His rant got generous, often admiring attention in the mainstream media. But the Media Research Center’s analyst Brent Baker smells bias.

“When conservatives take to the House floor to criticize the news media’s liberal distortions, that’s not newsworthy to NBC,” he said, noting that the network chose “to showcase an unhinged liberal Democrat.”


“I served my time. They didn’t … . I created jobs and a payroll. That’s more than these New York politicians have done.”

So says libertarian Kristin Davis - the “Manhattan Madam” who served time in prison for prostitution then declared her candidacy for governor of New York - on how she differs from her one-time client Eliot Spitzer, and other officials. Ms. Davis, incidentally, uttered this aside to “America’s Morning News” hosts and friends-of-Beltway John McCaslin and Amy Holmes.


“For decades, intellectual politics and policy debates in the U.S. have been distorted by a strange residue of liberalism, reminding us of the movement’s long dominance over U.S. politics. Many liberal and progressive thinkers assume, usually implicitly, that they alone have a monopoly on knowledge about cause-and-effect relationships in U.S. society, government and the economy,” observes Gerard Alexander, a University of Virginia political scientist who will address this topic Monday at the American Enterprise Institute.

“This assumption supports conventional claims that conservative politics are fundamentally irrational rather than guided by reason and evidence - most famously, that something is ‘the matter’ with Kansas or that despair leads people to ‘cling to guns or religion’ ,” Mr. Alexander adds.

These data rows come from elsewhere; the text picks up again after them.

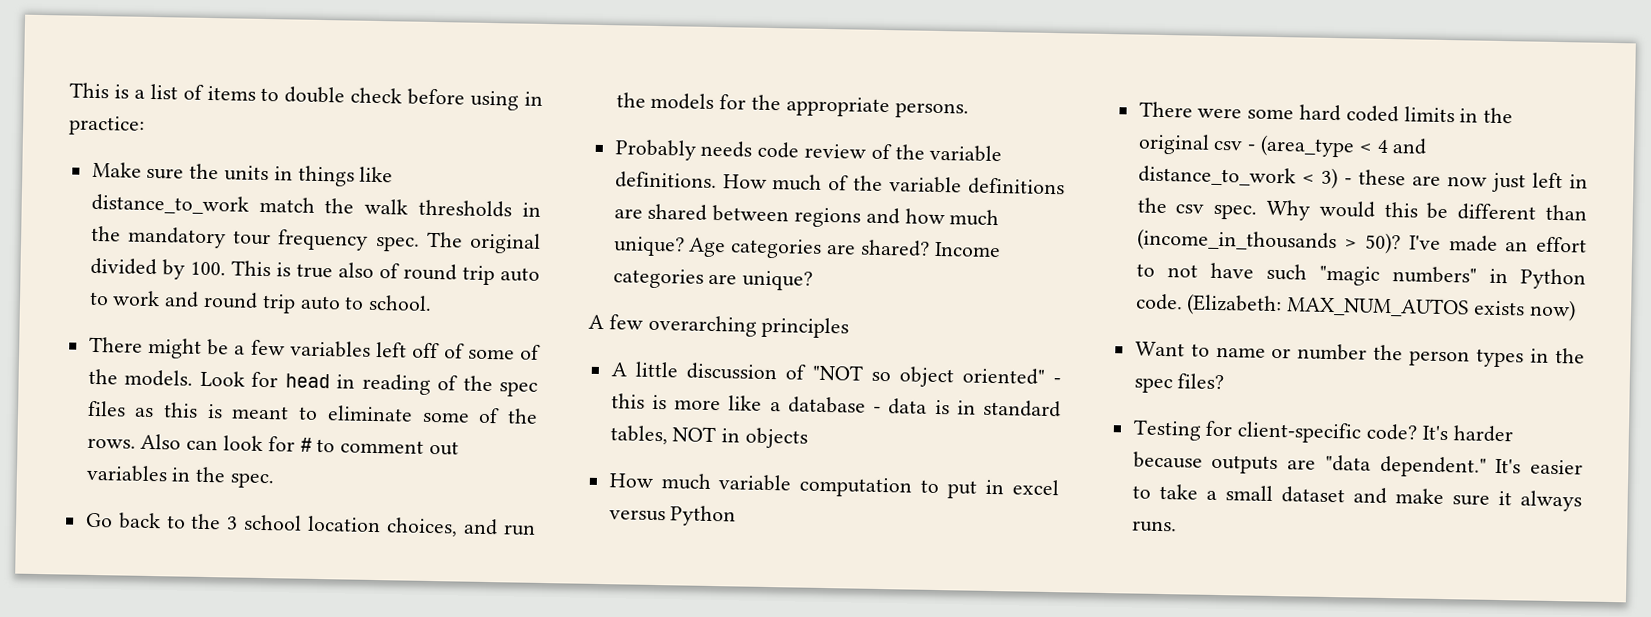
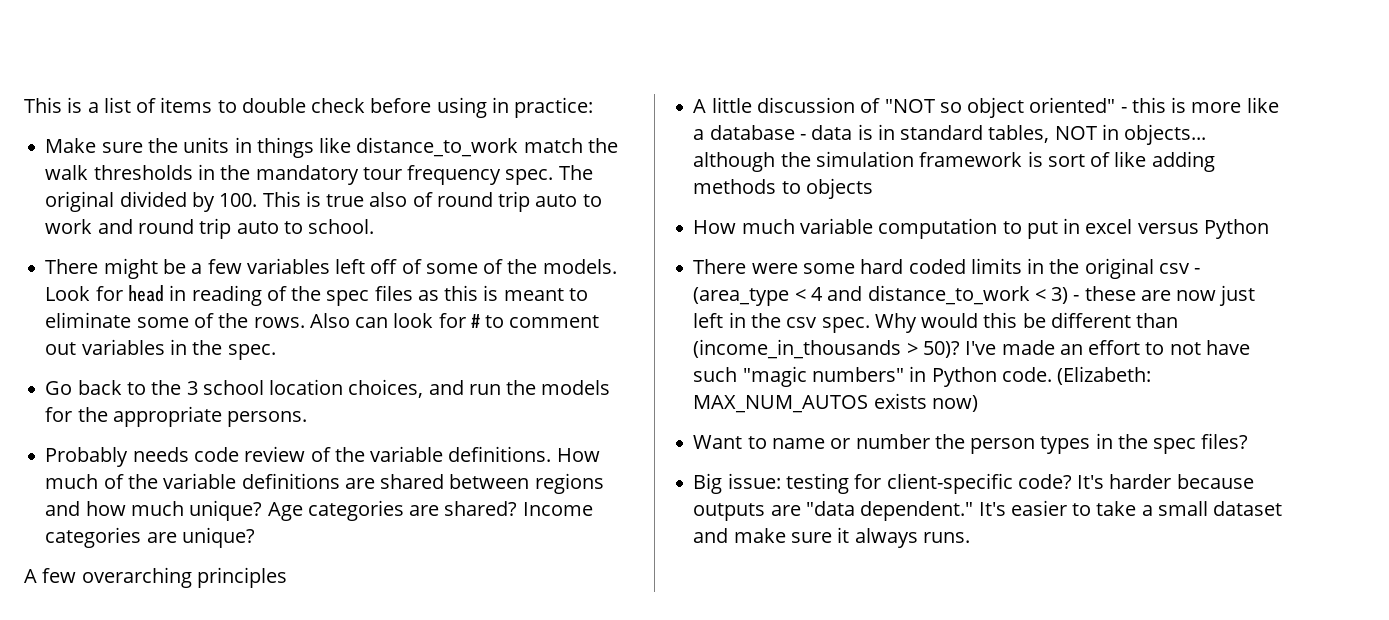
- A little discussion of "NOT so object oriented" - this is more like a database - data is in standard tables, NOT in objects
+ A little discussion of "NOT so object oriented" - this is more like a database - data is in standard tables, NOT in objects... although the simulation framework is sort of like adding methods to objects
- Testing for client-specific code?
+ Big issue: testing for client-specific code?

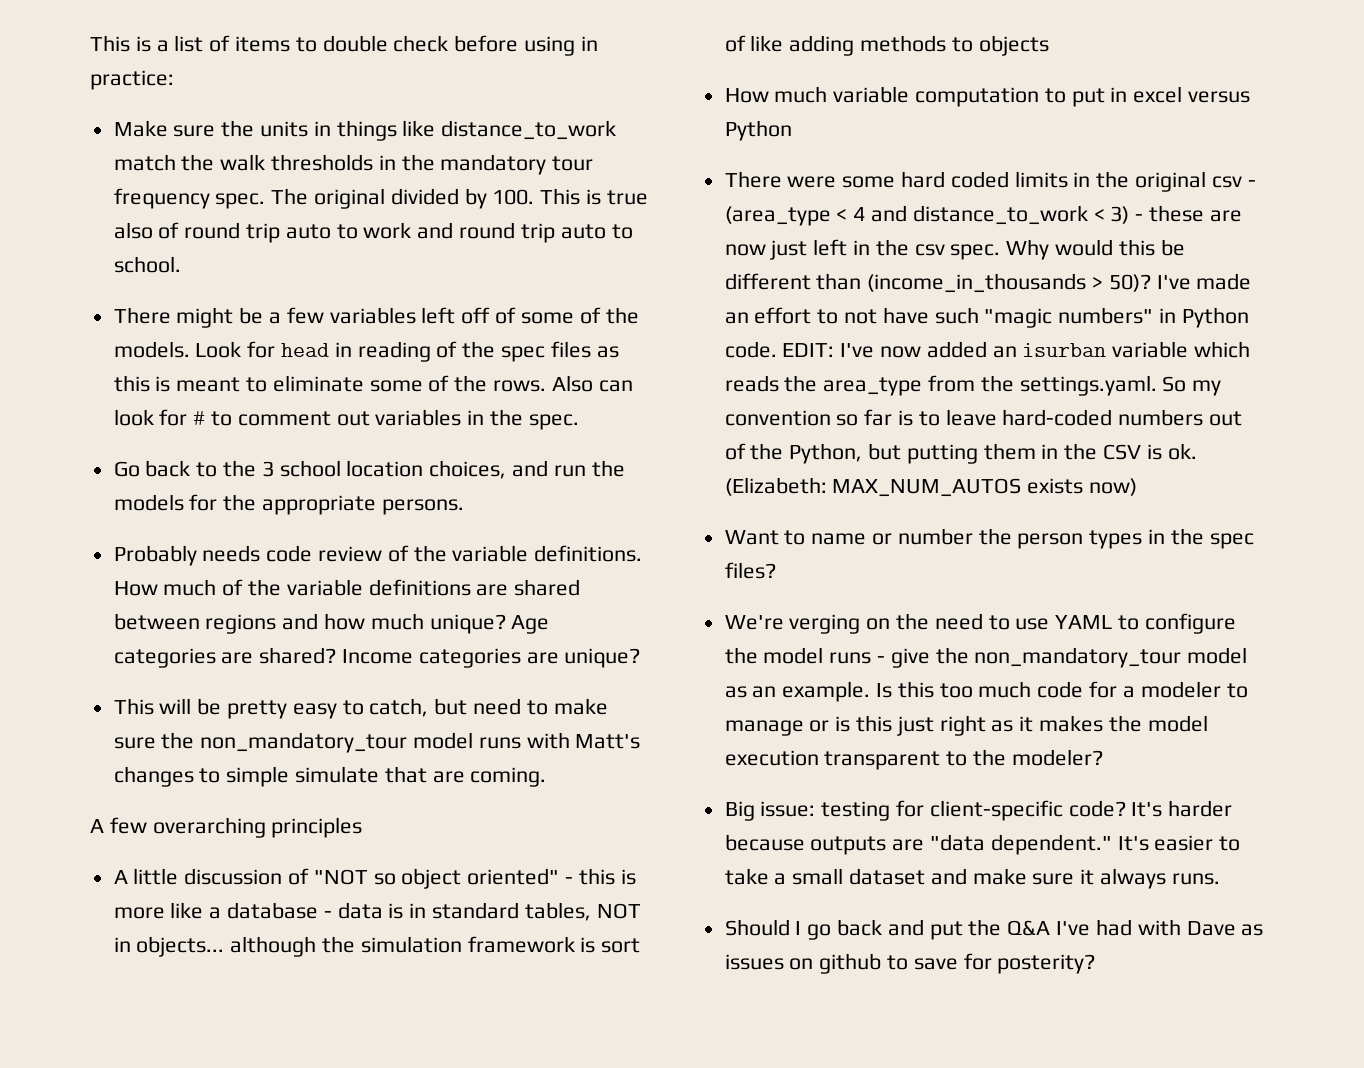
+ This will be pretty easy to catch, but need to make sure the non_mandatory_tour model runs with Matt's changes to simple simulate that are coming.
+ EDIT: I've now added an isurban variable which reads the area_type from the settings.yaml. So my convention so far is to leave hard-coded numbers out of the Python, but putting them in the CSV is ok.
+ We're verging on the need to use YAML to configure the model runs - give the non_mandatory_tour model as an example. Is this too much code for a modeler to manage or is this just right as it makes the model execution transparent to the modeler?
+ Should I go back and put the Q&A I've had with Dave as issues on github to save for posterity?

Patriot Post publisher Mark Alexander - the men are not related - cites a similar phenomenon.

“Liberals speak of unity, but they incessantly foment disunity, appealing to the worst in human nature by dividing Americans into constituent dependencies. They speak of freedom of thought - except when your thought doesn’t comport with theirs,” Mr. Alexander says. “They assert First Amendment rights - except when it comes to religion or speech that doesn’t agree with theirs.”

He adds, “As Ronald Reagan observed, ‘The trouble with our liberal friends is not that they’re ignorant; it’s just that they know so much that isn’t so.’ ”


Attention clergy: Consider sending out a text message to the congregation during services this weekend: A new CareerBuilder survey of 5,200 adults found that 11 percent of Americans are fussing with our cell phone in one form or another while “in church.”

The poll also found that two-thirds also tend to their phones during a meal, while six out of 10 do the same when they are, uh, in the restroom. Half check it lying in bed at night; a quarter will answer when they are in a movie. About a fifth will fuss with the phone on a date, at the gym or at a child’s school event.


• 95 percent of Americans say it’s important to reduce the national debt.

• 65 percent say the federal government should cut tax loopholes and establish a minimum tax for corporations to reduce the debt.

• 60 percent say the U.S. should lower foreign aid to reduce it.

• 56 percent say the U.S. should reduce the number of government employees.

• 43 percent say we should increase taxes on those earning more than $250,000 a year.

• 35 percent would reduce military spending.

• 14 percent would reduce Social Security and Medicare benefits.

• 13 percent would reduce scientific and health research.